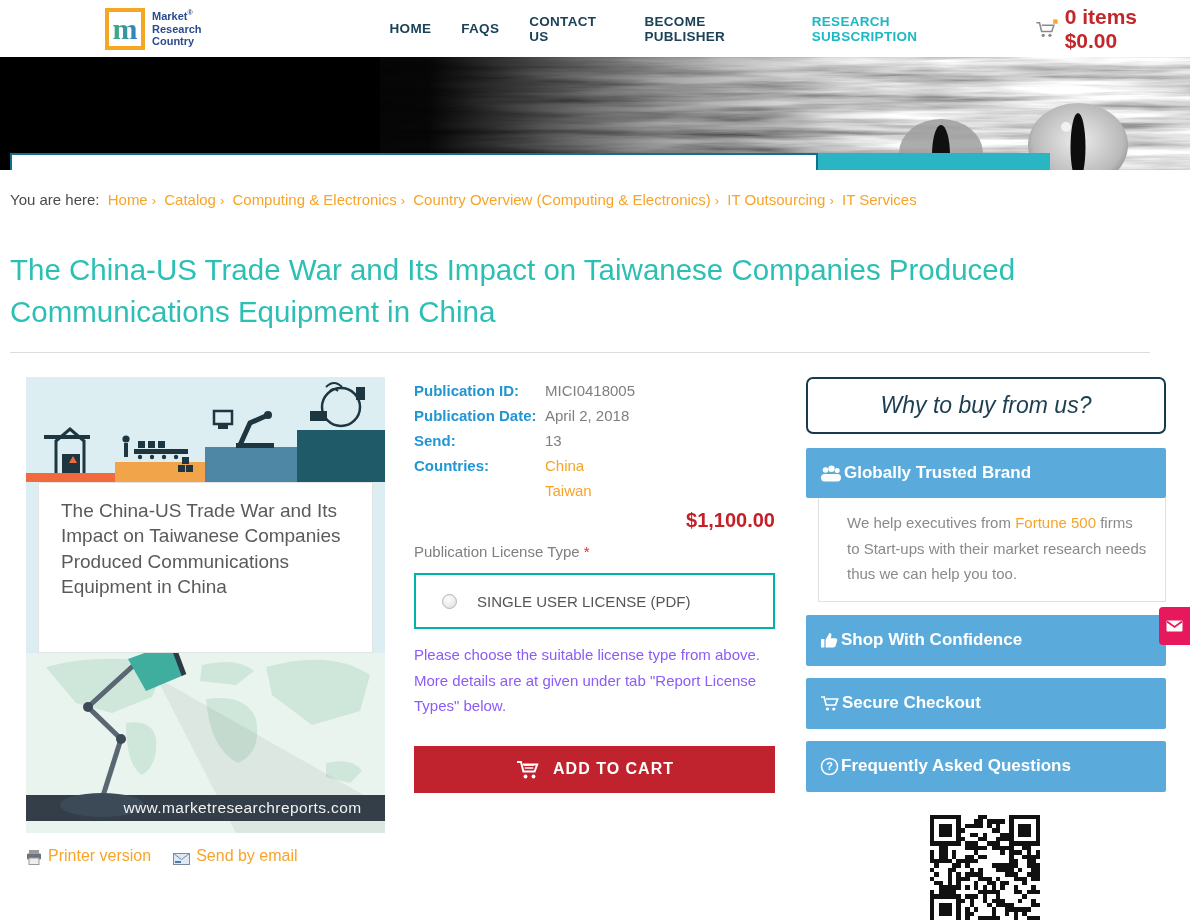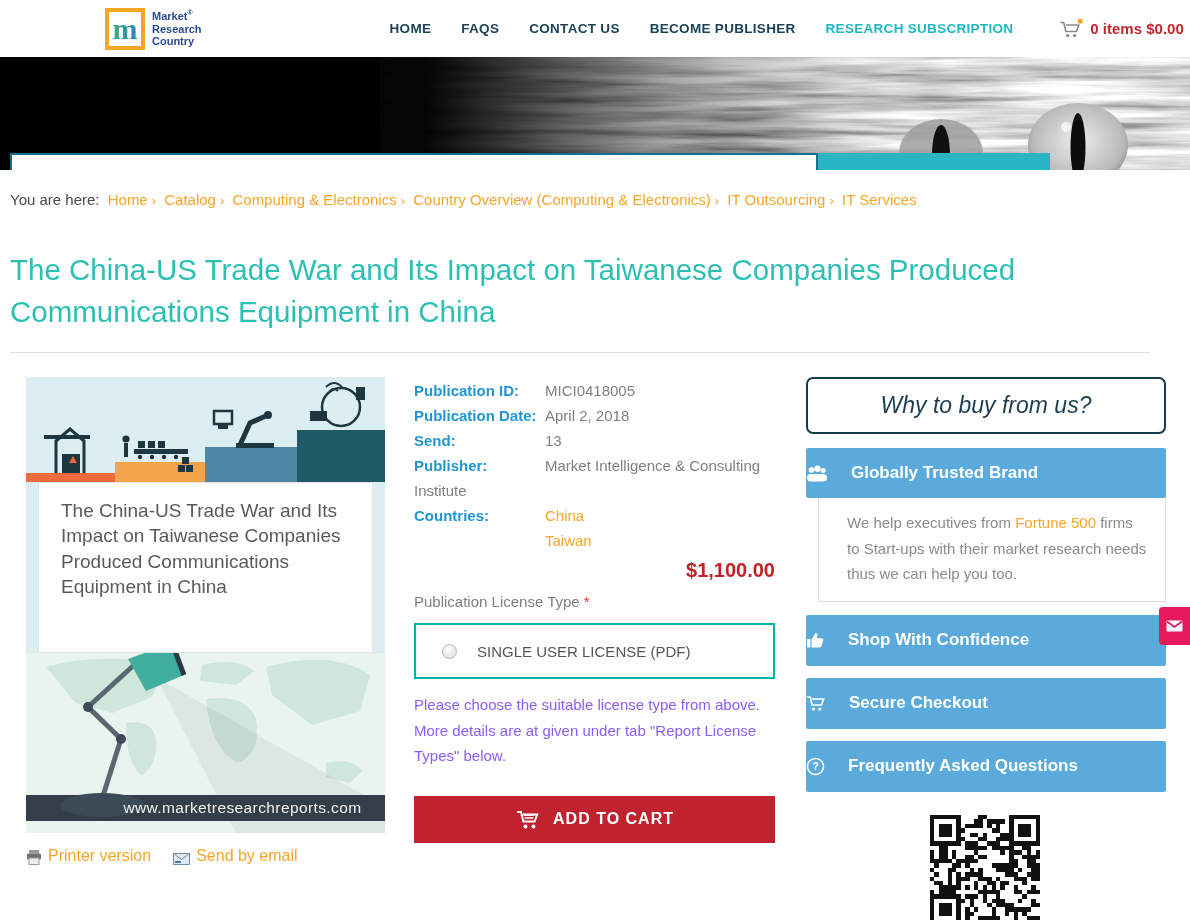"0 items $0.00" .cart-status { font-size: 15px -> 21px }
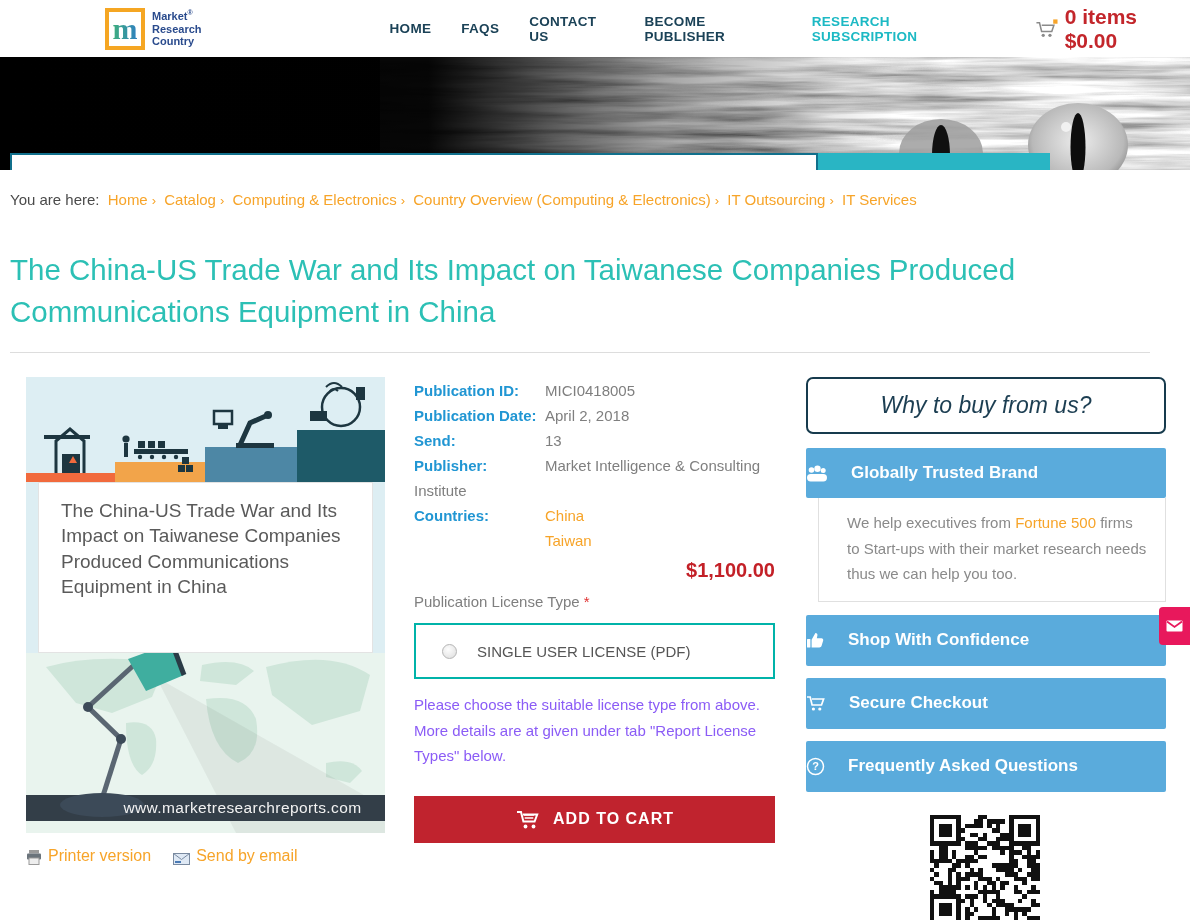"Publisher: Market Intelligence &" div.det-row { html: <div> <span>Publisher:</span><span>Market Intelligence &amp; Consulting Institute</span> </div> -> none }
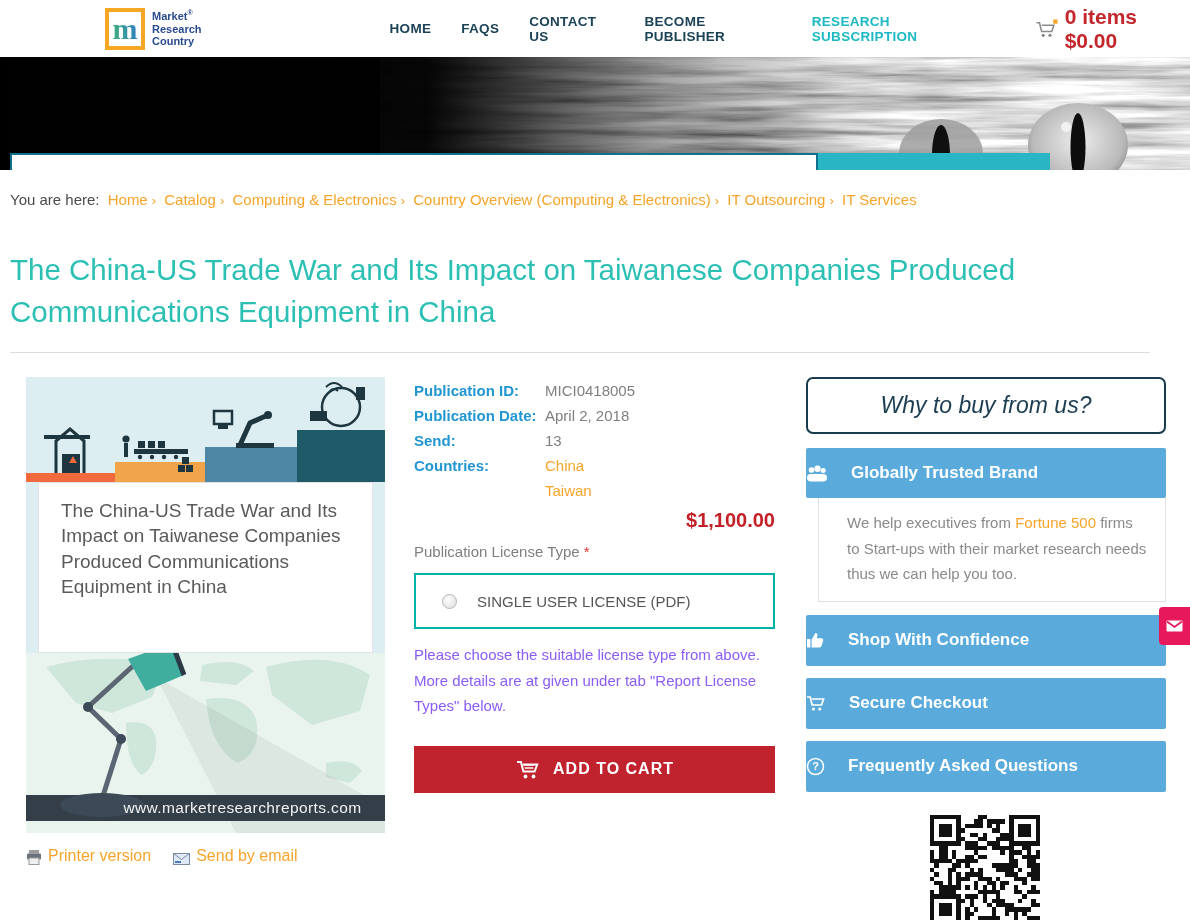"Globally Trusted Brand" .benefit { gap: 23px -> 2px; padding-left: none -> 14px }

- - -

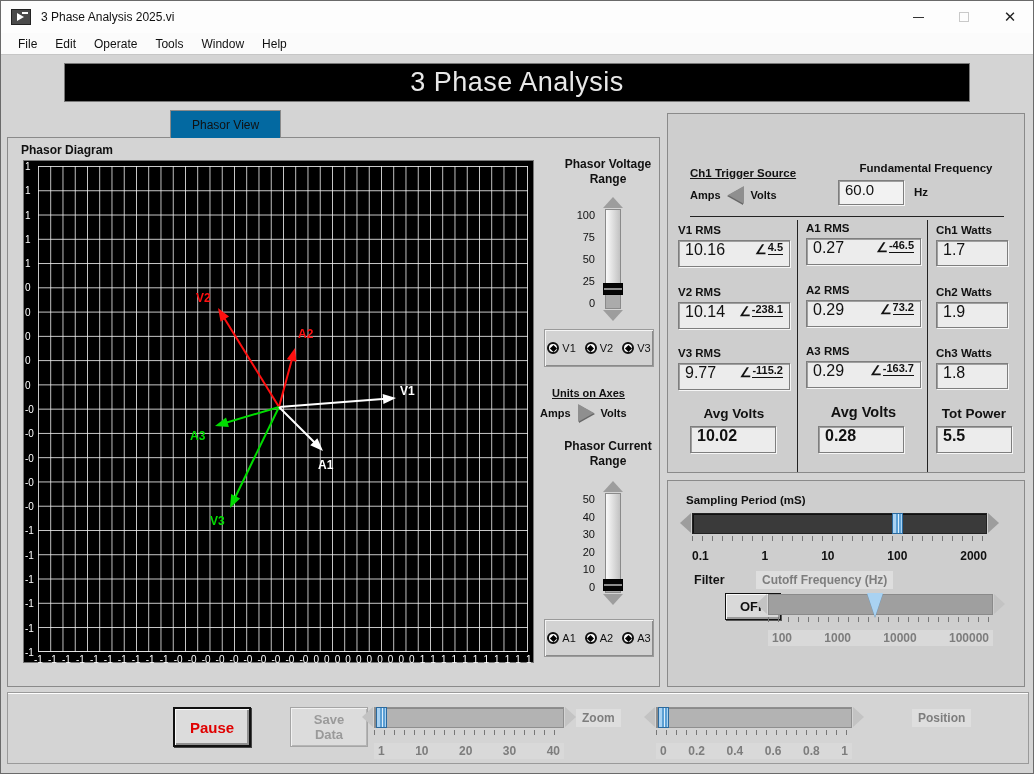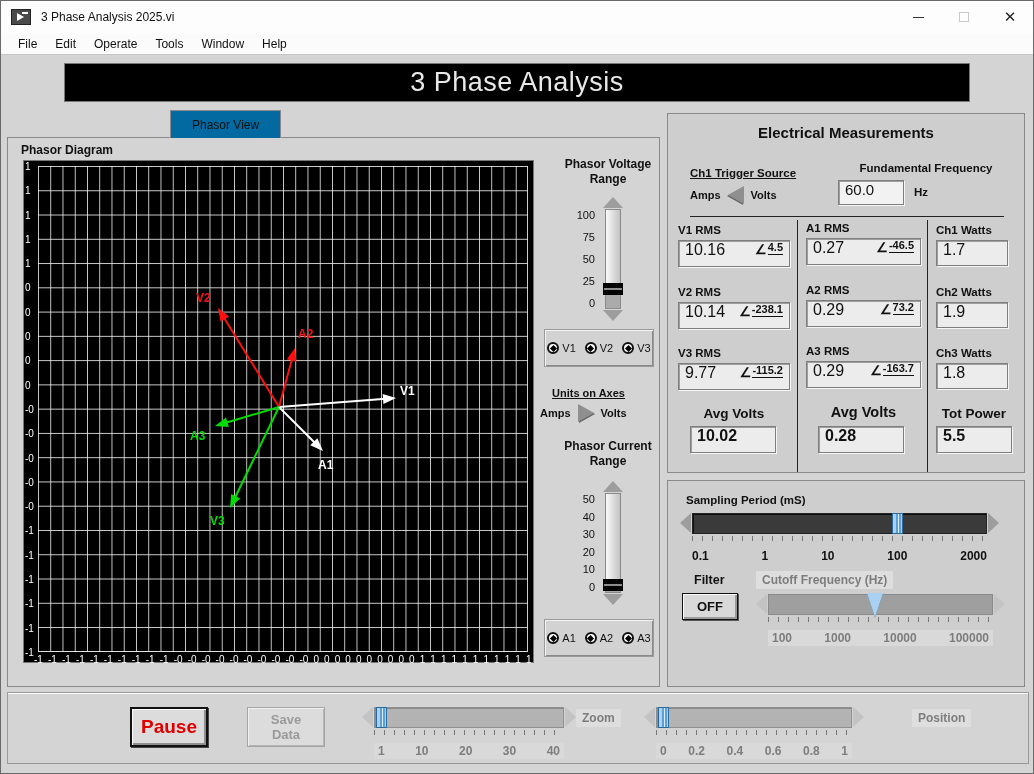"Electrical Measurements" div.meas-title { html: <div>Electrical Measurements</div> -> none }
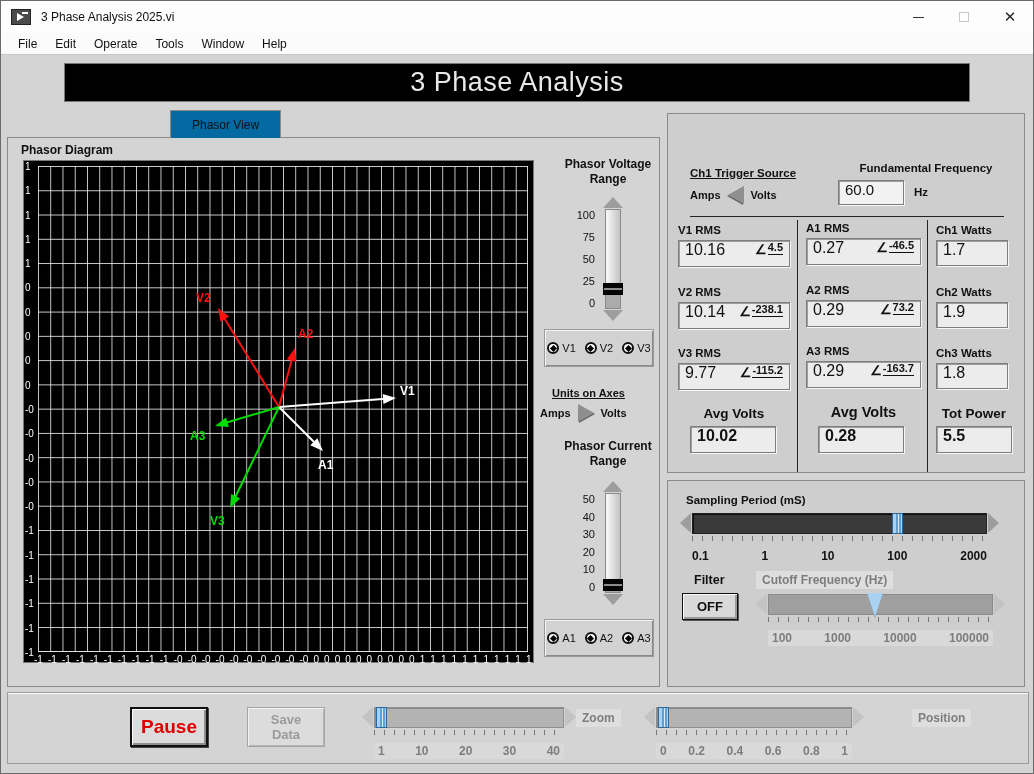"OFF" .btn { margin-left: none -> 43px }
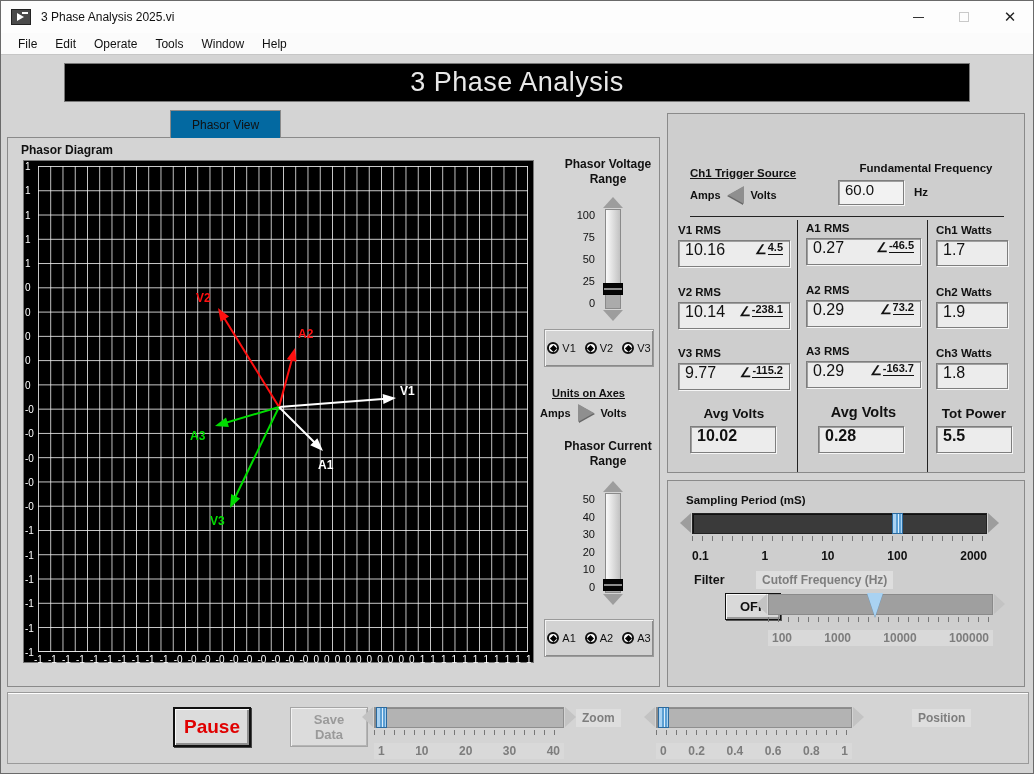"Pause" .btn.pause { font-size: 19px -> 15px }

- - -

Make an exact copy of the lines above, beginning with the line with "font-size: 15px ->" and ending with the line with "gap: 23px ->", and keep the pictures out of it.

• [ANSWER TO THIS EXERCISE]:
"0 items $0.00" .cart-status { font-size: 15px -> 21px }
"Publisher: Market Intelligence &" div.det-row { html: <div> <span>Publisher:</span><span>Market Intelligence &amp; Consulting Institute</span> </div> -> none }
"Globally Trusted Brand" .benefit { gap: 23px -> 2px; padding-left: none -> 14px }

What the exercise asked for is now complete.